The new era of debit cards is happening here and now
There's a quiet rebellion happening in personal finance, and it's barely making a sound. People who five years ago wouldn't have used the word "investing" without quotation marks are casually buying into ETFs on the train ride home. Not because the markets got friendlier — they didn't — but because the door got wider.
So, what counts as "micro"?
In old-money speak, you started investing when you had a few thousand dollars to lock up for a few years. You called a broker. You filled in forms with your father's name on them. You waited.

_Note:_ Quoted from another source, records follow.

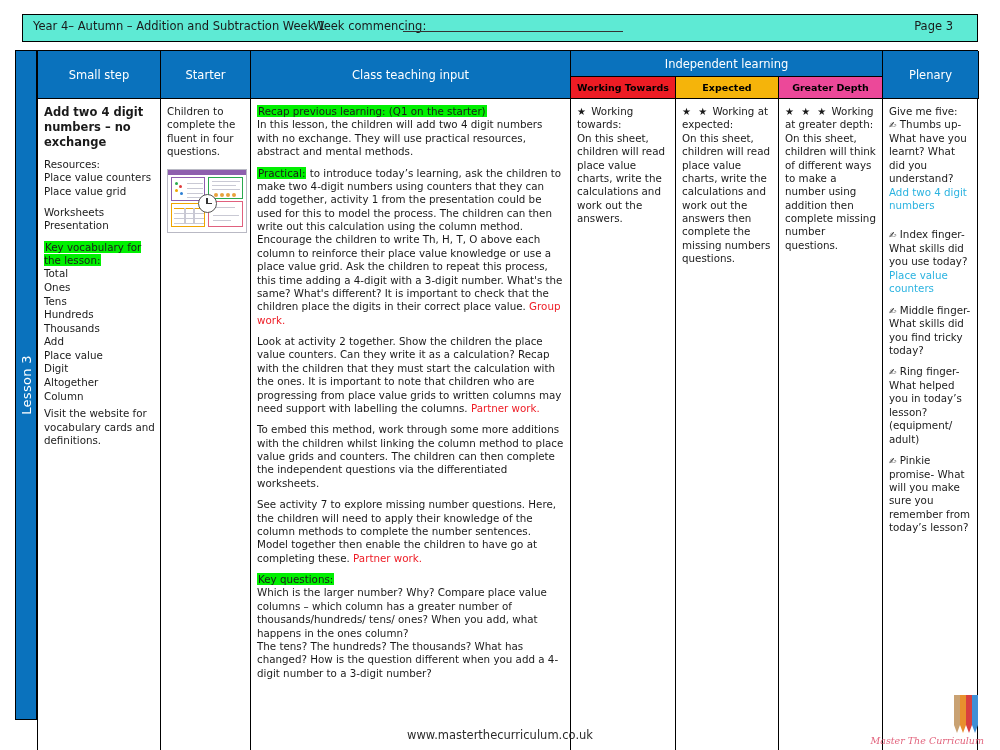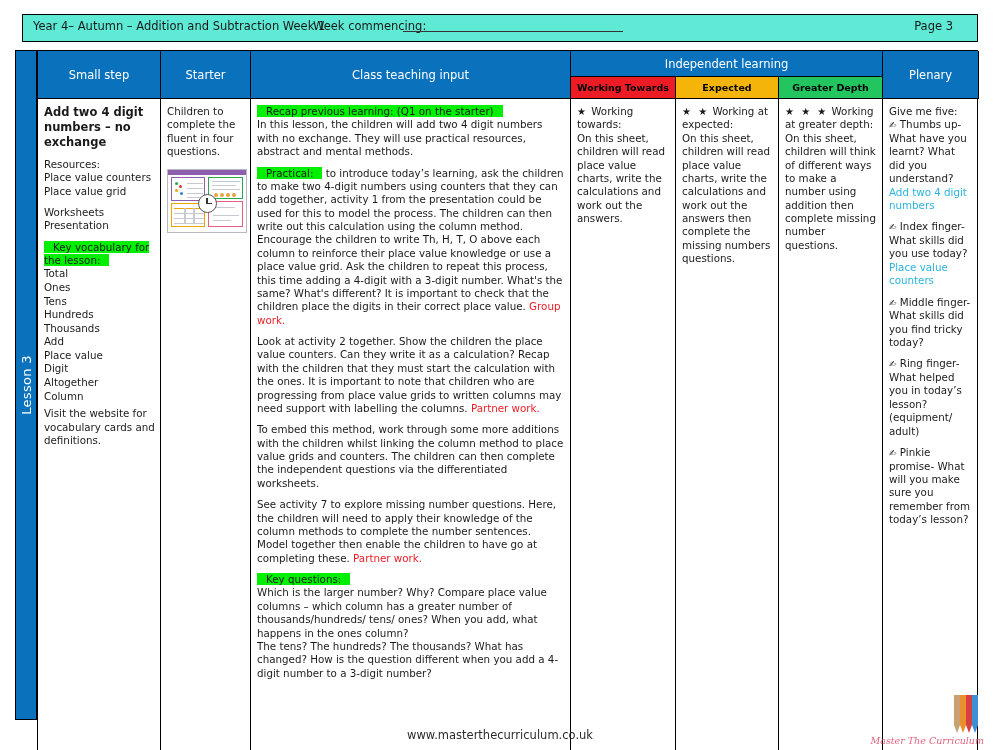--- a/index.html
+++ b/index.html
@@ -53,33 +53,33 @@
   .hdr-tall{grid-row:span 2;}
 
   .sub{
     font-size:9.5px;font-weight:bold;color:#000;
     display:flex;align-items:center;justify-content:center;
     border-right:1.5px solid #000;border-bottom:1.5px solid #000;
     box-sizing:border-box;text-align:center;
   }
   .sub-wt{background:#ed1c24;}
   .sub-ex{background:#f5b40a;}
-  .sub-gd{background:#22c55e;}
+  .sub-gd{background:#ec4899;}
 
   .cell{
     border-right:1.5px solid #000;box-sizing:border-box;
     padding:6px 5px 4px 6px;font-size:10.3px;line-height:1.30;
     overflow:hidden;
   }
   .cell:last-child{border-right:none;}
   .cell p{margin:0 0 8px 0;}
   .cell p.tight{margin:0;}
 
   .small-step-title{font-weight:bold;font-size:11.5px;line-height:1.3;margin:0 0 10px 0;}
-  .hl{background:#00f000;padding:0 9px;}
+  .hl{background:#00f000;padding:0 1px;}
   .red{color:#ee1c25;}
   .cyan{color:#2bb3e0;}
   .vocab-list{margin:0;}
   .vocab-list div{line-height:1.32;}
 
   
   .thumb{
     margin-top:10px;width:78px;height:62px;border:1px solid #b9b9c4;
     background:#ffffff;position:relative;overflow:hidden;
   }
@@ -252,21 +252,21 @@
 
     <div class="cell">
       <p class="tight">Give me five:</p>
 
       <p class="tight">
         <span class="hand">✍</span>
         <span>Thumbs up- What have you learnt? What did you understand?</span>
         <span class="cyan">Add two 4 digit numbers</span>
       </p>
 
-      <p style="margin-top:8px" class="tight">
+      <p style="margin-top:16px" class="tight">
         <span class="hand">✍</span>
         <span>Index finger- What skills did you use today?</span>
         <span class="cyan">Place value counters</span>
       </p>
 
       <p style="margin-top:8px" class="tight">
         <span class="hand">✍</span>
         <span>Middle finger- What skills did you find tricky today?</span>
       </p>
 

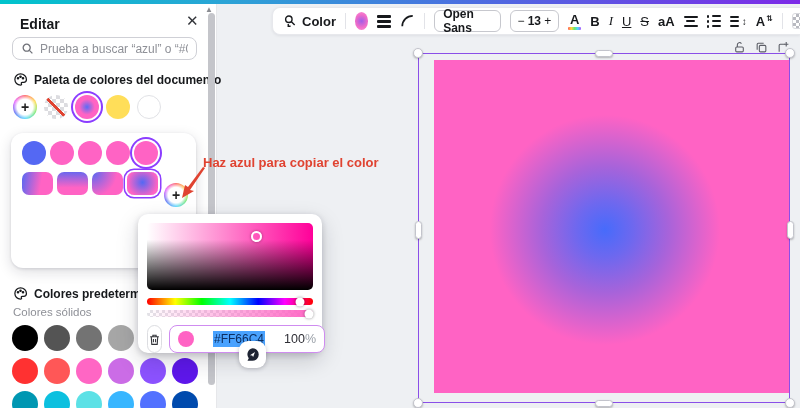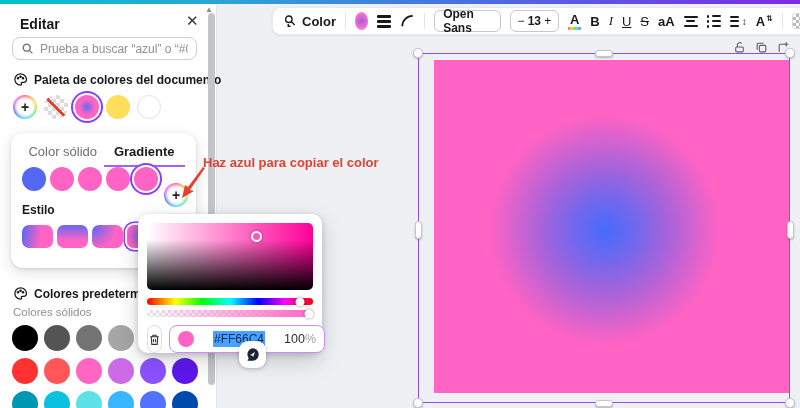--- a/index.html
+++ b/index.html
@@ -245,33 +245,28 @@
   <span class="cir sw-none"></span>
   <span class="cir sw-grad-sel"></span>
   <span class="cir" style="background: rgb(255, 222, 89);"></span>
   <span class="cir sw-border" style="background: rgb(255, 255, 255);"></span>
 </div>
 
 <div class="abs scroll-up">▲</div>
 <div class="abs scrollbar"></div>
 
 <div class="abs tabs-card">
-  <div class="tab-row">
-    <div class="tab">Color sólido</div>
-    <div class="tab sel">Gradiente</div>
-  </div>
   <div class="grad-colors">
   <span class="gc" style="background: rgb(84, 104, 243);"></span>
       <span class="gc" style="background: rgb(255, 99, 196);"></span>
       <span class="gc" style="background: rgb(255, 99, 196);"></span>
       <span class="gc" style="background: rgb(255, 99, 196);"></span>
       <span class="gc" style="background: rgb(255, 99, 196);"></span>
     </div>
   <span class="cir sw-add" style="position:absolute; left:153px; top:50px;">+</span>
-  <div class="ge-title" style="margin-top:12px;">Estilo</div>
   <div class="style-row">
   <span class="style-sw" style="background: linear-gradient(100deg, rgb(84, 104, 243) 0%, rgb(255, 99, 196) 60%);"></span>
       <span class="style-sw" style="background: linear-gradient(rgb(106, 103, 238) 0%, rgb(255, 99, 196) 68%);"></span>
       <span class="style-sw" style="background: radial-gradient(circle at 0% 0%, rgb(84, 104, 243) 0%, rgb(255, 99, 196) 65%);"></span>
       <span class="style-sw" style="background: radial-gradient(circle at 50% 45%, rgb(84, 104, 243) 0%, rgb(255, 99, 196) 75%);"></span>
     </div>
 </div>
 
 <div class="abs sec-title preset-title">
   <span>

Today, micro-investing means starting with whatever's in your pocket — sometimes literally a single dollar. With GXS Invest, the minimum is S$1. Not S$1,000. Not S$100. Just one.
And before you write that off as a marketing gimmick, here's the unflashy truth: the dollar doesn't matter. The habit does.
The math that actually works on you.
Most of us know the textbook lesson: time in the market beats timing the market. But there's a version of compound interest that's even more underrated — compound habit.
Someone who invests S$50 a month from age 25 ends up with significantly more than someone who invests S$200 a month starting at 35. Not because S$50 is magic, but because the earlier-starter accidentally trained themselves into being someone who invests. By 35, they don't have to start. They just have to continue.
The earlier you start, the less you have to start with. That's the whole secret.
What you're actually buying when it's a dollar
When you put S$1 into a fund, you're not buying one dollar of stock. You're buying a slice of a portfolio — usually a basket of dozens or hundreds of companies, bonds, or both. Fund managers handle the heavy lifting; you just keep showing up.
The historical complaint was that small amounts couldn't access these slices because of unit pricing and fees. That's the door that just got wider. Modern fractional investing means your dollar splits across all those underlying assets in proportions you'd usually need thousands to replicate.
Three myths to leave at the door
- "It's not worth it if I'm not putting in much." Worth what? You're building a muscle, not a windfall.
- "I'll start when I understand it better." Reading about investing without ever investing is like reading about swimming. You learn the strokes. You don't learn the water.
- "The markets are too unstable right now." This is the line we have always told ourselves. There has never, in any decade, been a moment that felt like a calm time to start.
How to actually start, today
Open the GXS app. Tap into Invest. Pick a portfolio that matches how you feel about risk (there's a quick quiz if you're unsure). Set up a small recurring transfer — S$10, S$25, whatever. Then, and this is the important part, forget about it.
Come back in a year. You'll have done two things: built a habit, and quietly outpaced the version of you who waited.